## What you are asked to do
Your copy should hold the lines below from the first through the one that contains "New Jersey, Scott", each retyped exactly, and no pictures.

[Material to process]

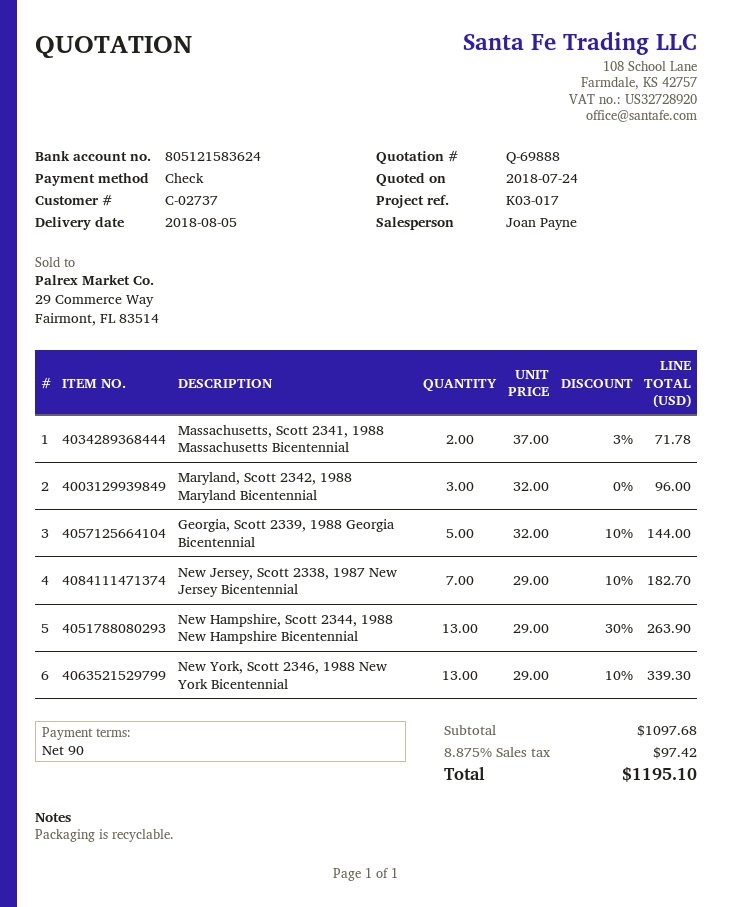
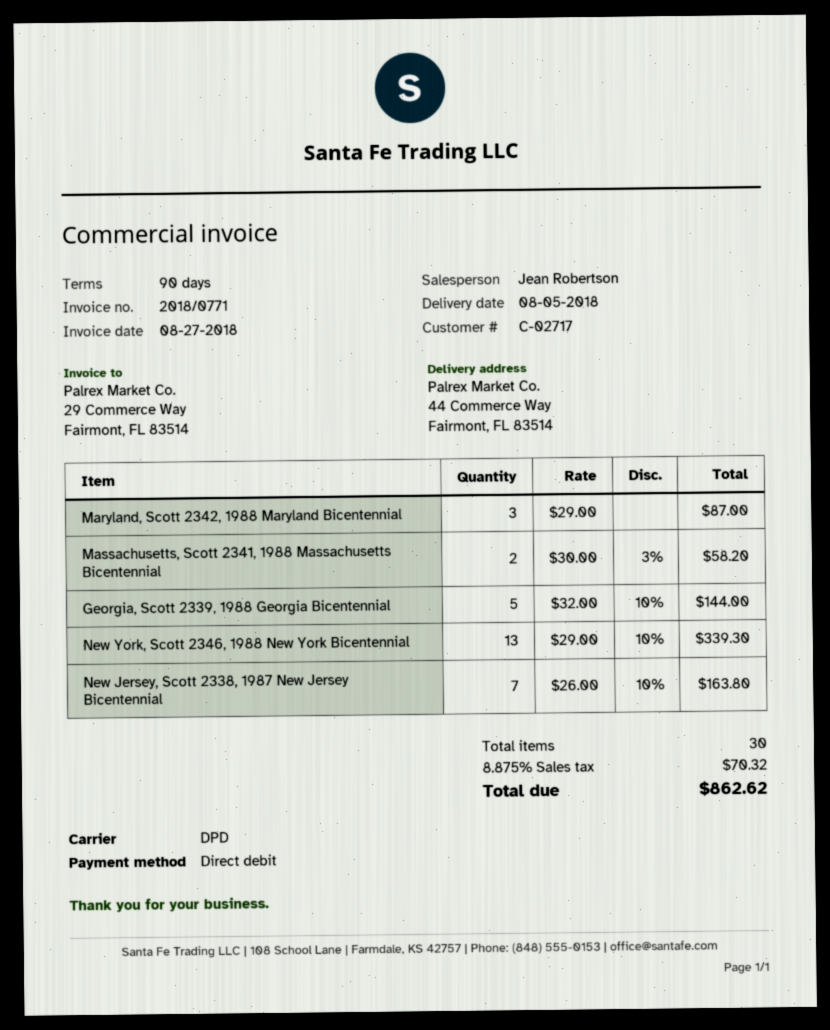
customer number: C-02737 -> C-02717
sales rep: Joan Payne -> Jean Robertson
payment method: cheque -> direct debit
Massachusetts, Scott 2341, 1988 Massachusetts Bicentennial: 2 x 37.00 - 3% = 71.78 -> 2 x 30.00 - 3% = 58.20
Maryland, Scott 2342, 1988 Maryland Bicentennial: 3 x 32.00 = 96.00 -> 3 x 29.00 = 87.00
New Jersey, Scott 2338, 1987 New Jersey Bicentennial: 7 x 29.00 - 10% = 182.70 -> 7 x 26.00 - 10% = 163.80
New Hampshire, Scott 2344, 1988 New Hampshire Bicentennial: 13 x 29.00 - 30% = 263.90 -> none
tax: 8.875% = 97.42 -> 8.875% = 70.32
total: 1195.10 -> 862.62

[/Material to process]

## Written solution
customer number: C-02737 -> C-02717
sales rep: Joan Payne -> Jean Robertson
payment method: cheque -> direct debit
Massachusetts, Scott 2341, 1988 Massachusetts Bicentennial: 2 x 37.00 - 3% = 71.78 -> 2 x 30.00 - 3% = 58.20
Maryland, Scott 2342, 1988 Maryland Bicentennial: 3 x 32.00 = 96.00 -> 3 x 29.00 = 87.00
New Jersey, Scott 2338, 1987 New Jersey Bicentennial: 7 x 29.00 - 10% = 182.70 -> 7 x 26.00 - 10% = 163.80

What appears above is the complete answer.